● WHAT TO DO: Find and copy the lines in the records beneath this task that contain the word "table".

++++ DATA FOR THIS TASK

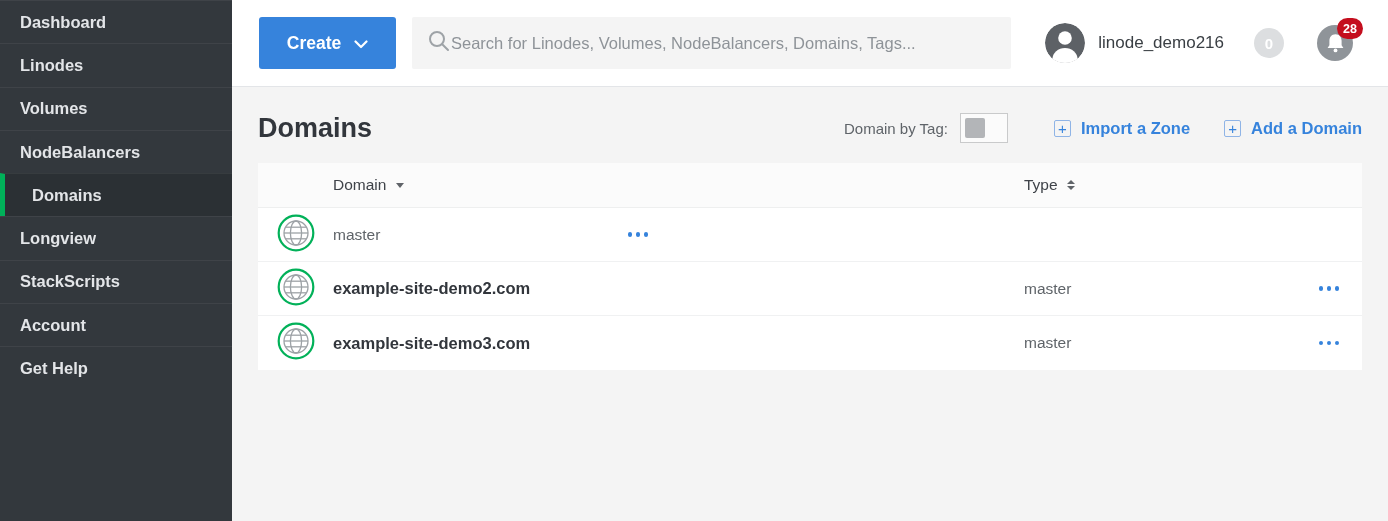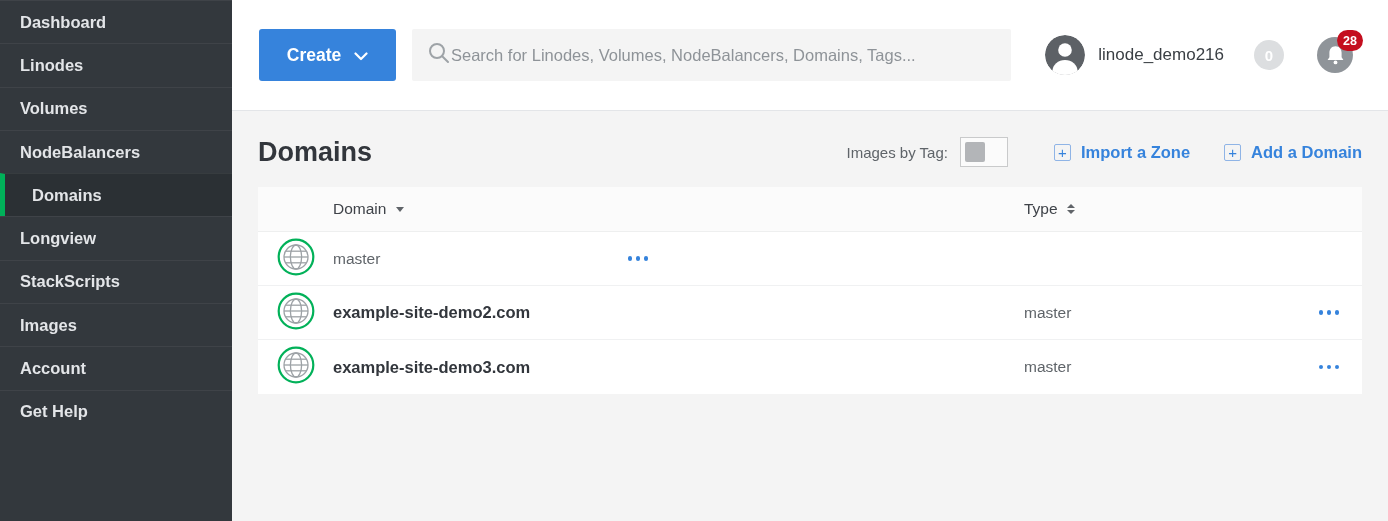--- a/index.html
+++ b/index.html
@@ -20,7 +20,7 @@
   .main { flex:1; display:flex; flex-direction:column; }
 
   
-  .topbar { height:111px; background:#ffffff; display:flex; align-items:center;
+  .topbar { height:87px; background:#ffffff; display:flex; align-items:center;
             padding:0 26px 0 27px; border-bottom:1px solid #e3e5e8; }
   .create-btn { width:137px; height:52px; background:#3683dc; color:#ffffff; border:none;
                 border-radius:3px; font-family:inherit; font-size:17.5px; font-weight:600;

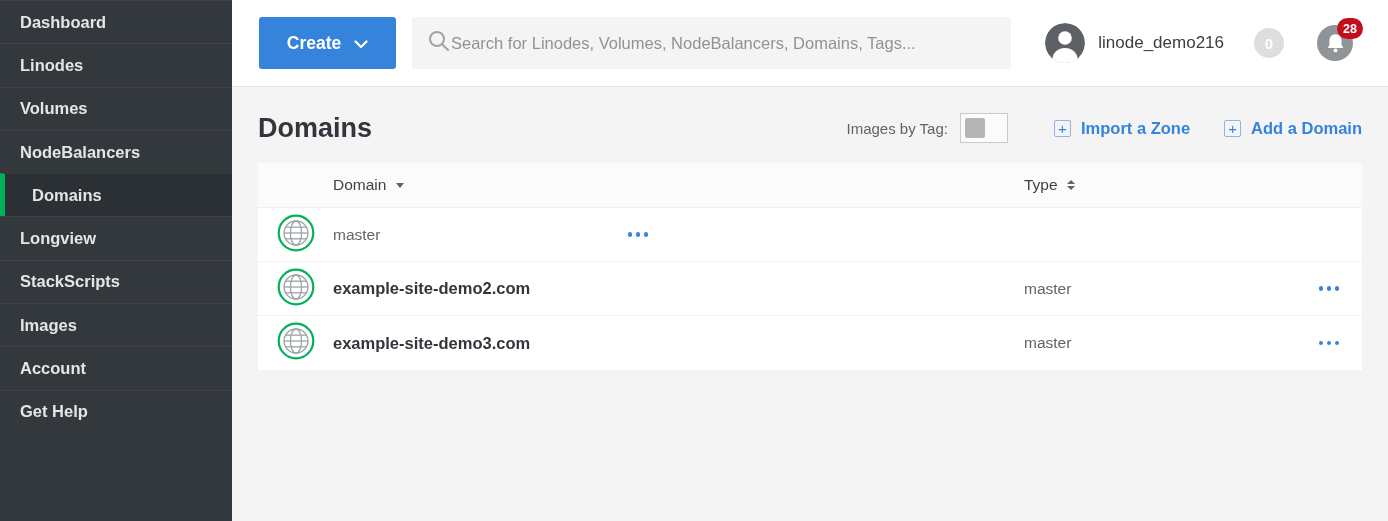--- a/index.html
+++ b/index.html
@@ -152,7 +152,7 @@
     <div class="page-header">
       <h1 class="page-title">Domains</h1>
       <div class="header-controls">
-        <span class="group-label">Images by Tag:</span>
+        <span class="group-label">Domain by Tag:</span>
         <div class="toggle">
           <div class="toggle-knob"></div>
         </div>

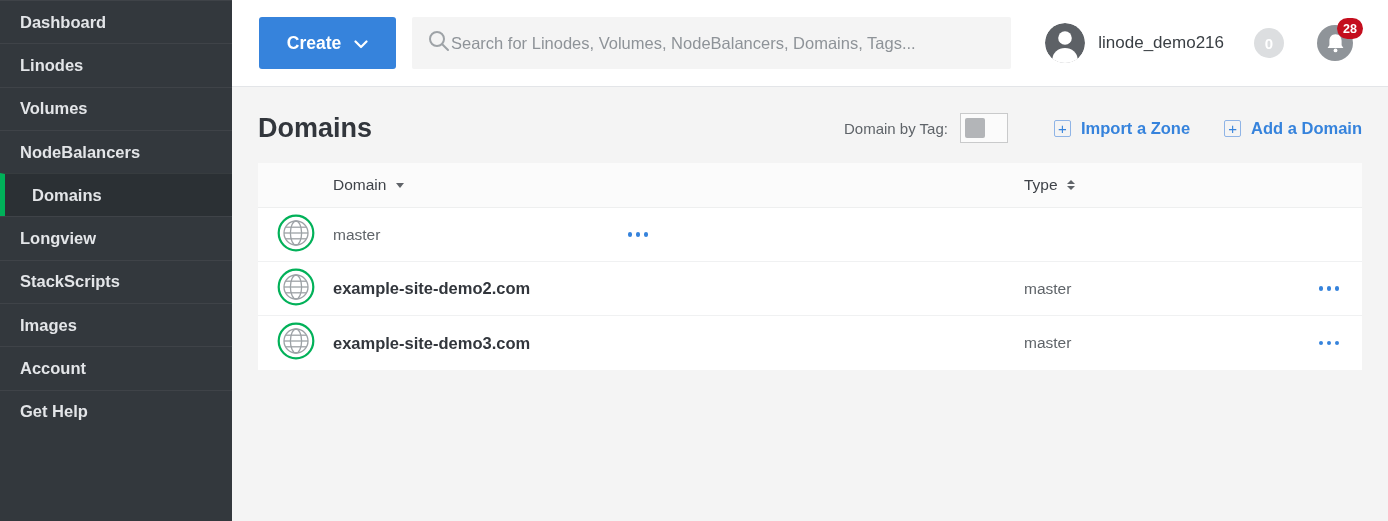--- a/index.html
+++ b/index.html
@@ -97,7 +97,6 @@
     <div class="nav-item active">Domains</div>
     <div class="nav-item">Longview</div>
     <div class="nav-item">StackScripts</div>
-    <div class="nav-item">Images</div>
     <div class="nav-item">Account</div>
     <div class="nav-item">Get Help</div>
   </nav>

++++++++
++++ DATA FOR THIS TASK

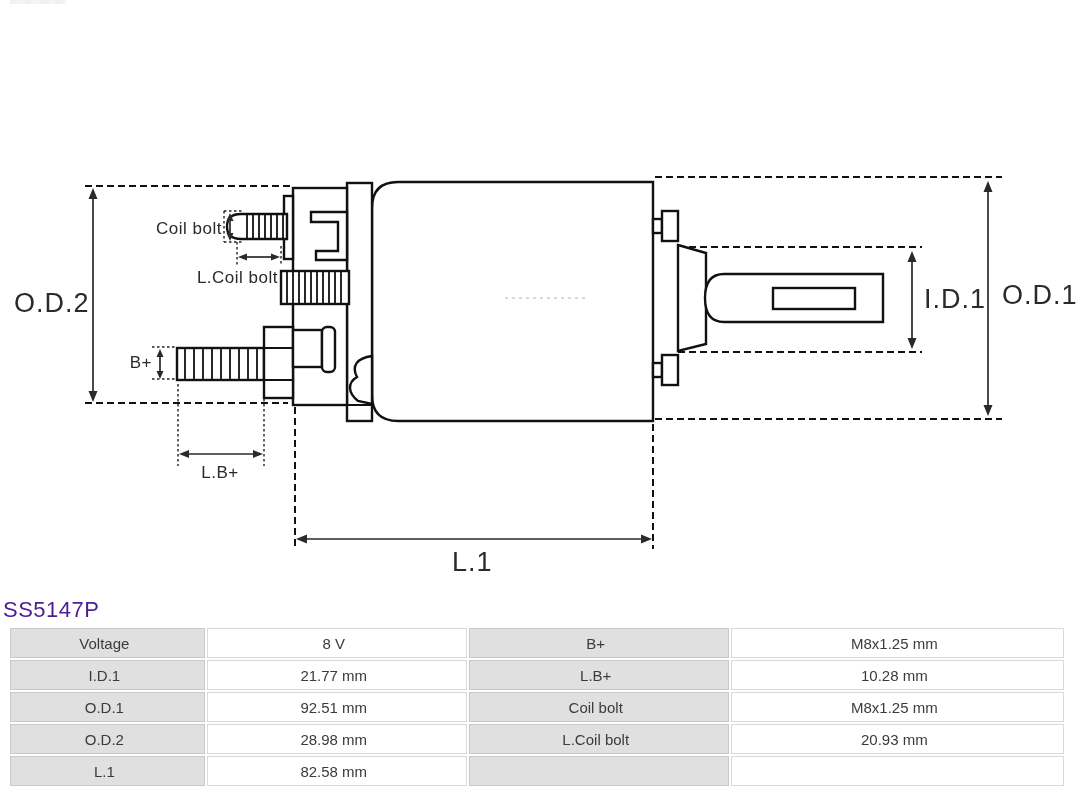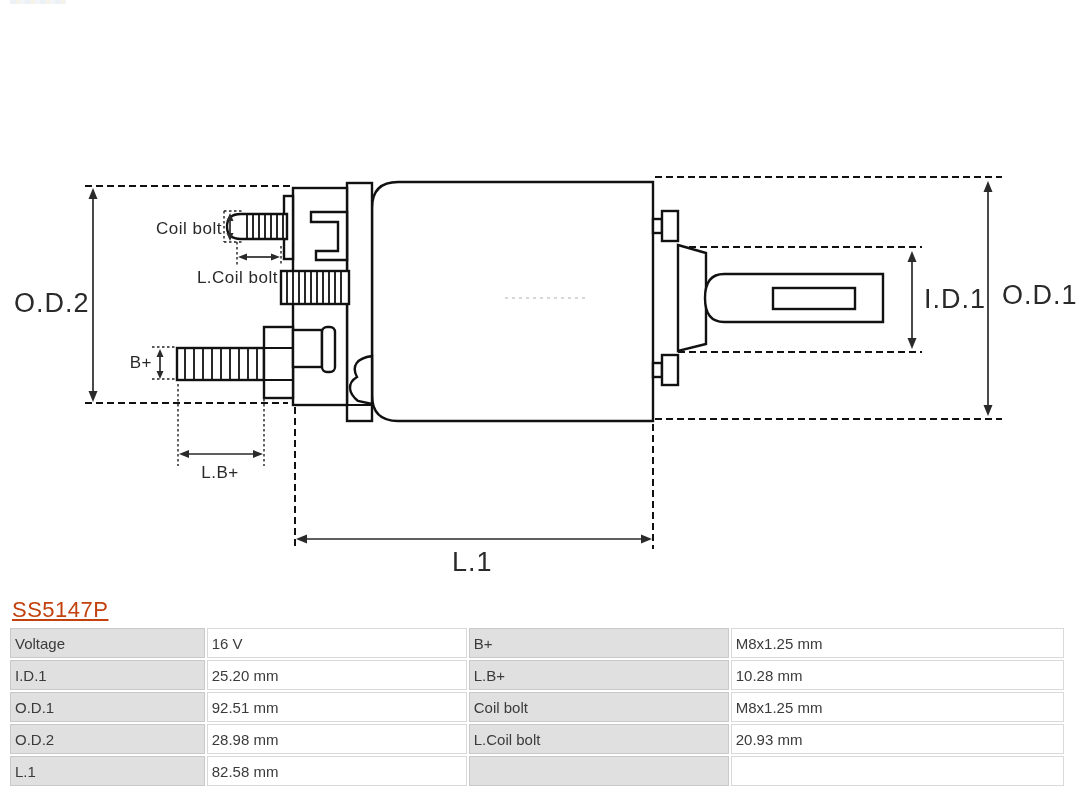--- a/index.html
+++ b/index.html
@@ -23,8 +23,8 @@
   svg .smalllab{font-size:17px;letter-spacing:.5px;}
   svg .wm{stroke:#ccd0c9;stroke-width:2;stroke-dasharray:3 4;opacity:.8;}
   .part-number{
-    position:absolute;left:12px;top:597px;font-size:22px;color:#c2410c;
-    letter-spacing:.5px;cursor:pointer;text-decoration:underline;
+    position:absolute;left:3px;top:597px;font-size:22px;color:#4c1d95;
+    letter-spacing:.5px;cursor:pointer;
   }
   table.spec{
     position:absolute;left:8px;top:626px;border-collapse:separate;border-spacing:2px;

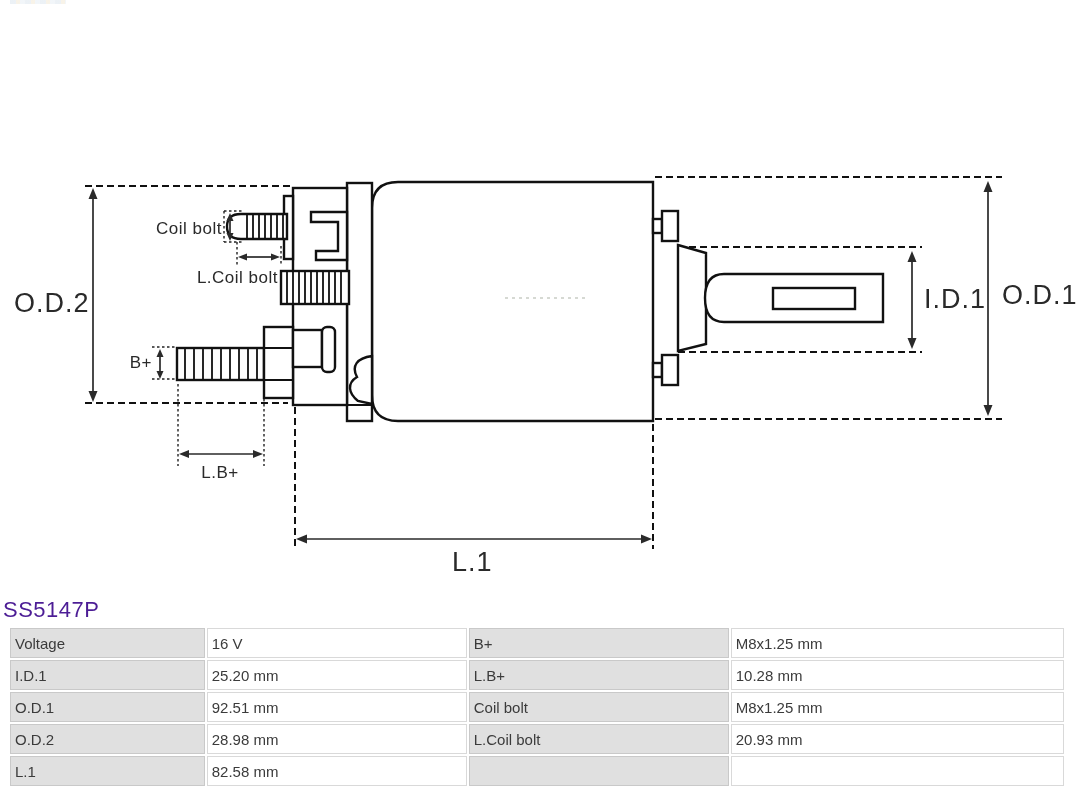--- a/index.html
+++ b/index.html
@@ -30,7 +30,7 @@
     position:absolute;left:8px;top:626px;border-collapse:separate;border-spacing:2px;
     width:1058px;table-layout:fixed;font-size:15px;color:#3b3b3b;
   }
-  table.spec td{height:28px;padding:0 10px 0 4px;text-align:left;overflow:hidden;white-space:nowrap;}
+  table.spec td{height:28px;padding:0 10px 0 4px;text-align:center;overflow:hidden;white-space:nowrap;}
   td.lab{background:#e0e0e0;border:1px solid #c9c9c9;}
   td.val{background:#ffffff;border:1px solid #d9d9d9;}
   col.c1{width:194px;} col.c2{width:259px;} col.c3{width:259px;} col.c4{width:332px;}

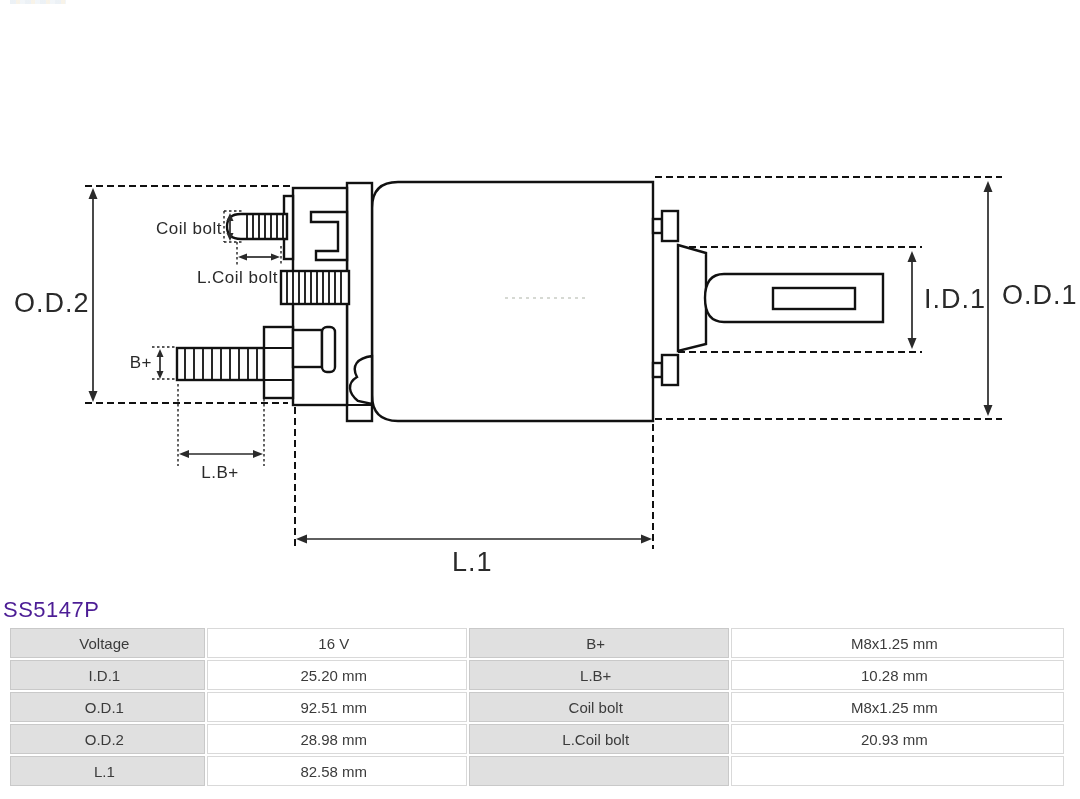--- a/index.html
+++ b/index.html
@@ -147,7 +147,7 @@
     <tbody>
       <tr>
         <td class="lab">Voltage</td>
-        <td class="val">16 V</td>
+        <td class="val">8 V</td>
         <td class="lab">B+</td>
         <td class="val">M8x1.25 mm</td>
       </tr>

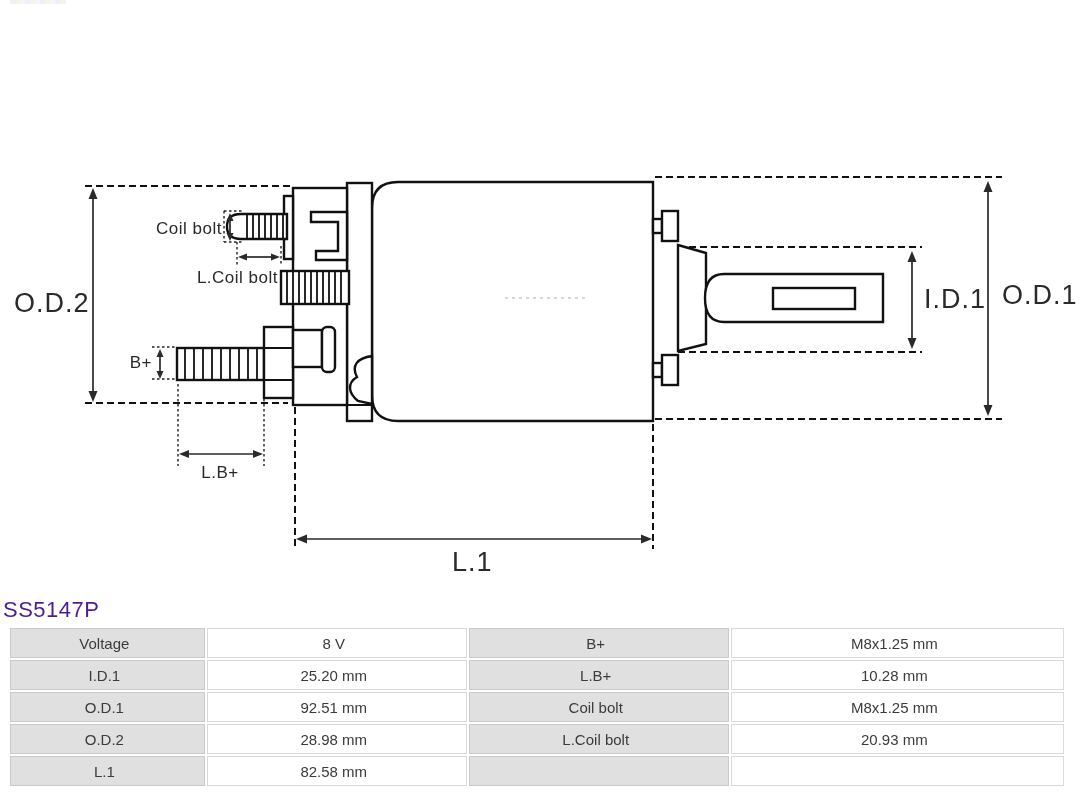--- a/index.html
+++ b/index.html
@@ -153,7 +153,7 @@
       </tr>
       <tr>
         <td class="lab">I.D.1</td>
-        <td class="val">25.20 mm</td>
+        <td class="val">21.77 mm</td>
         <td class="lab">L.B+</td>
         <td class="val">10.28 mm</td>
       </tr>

++++++++

● RESULT BELOW:
   table.spec{
     width:1058px;table-layout:fixed;font-size:15px;color:#3b3b3b;
-  table.spec td{height:28px;padding:0 10px 0 4px;text-align:left;overflow:hidden;white-space:nowrap;}
+  table.spec td{height:28px;padding:0 10px 0 4px;text-align:center;overflow:hidden;white-space:nowrap;}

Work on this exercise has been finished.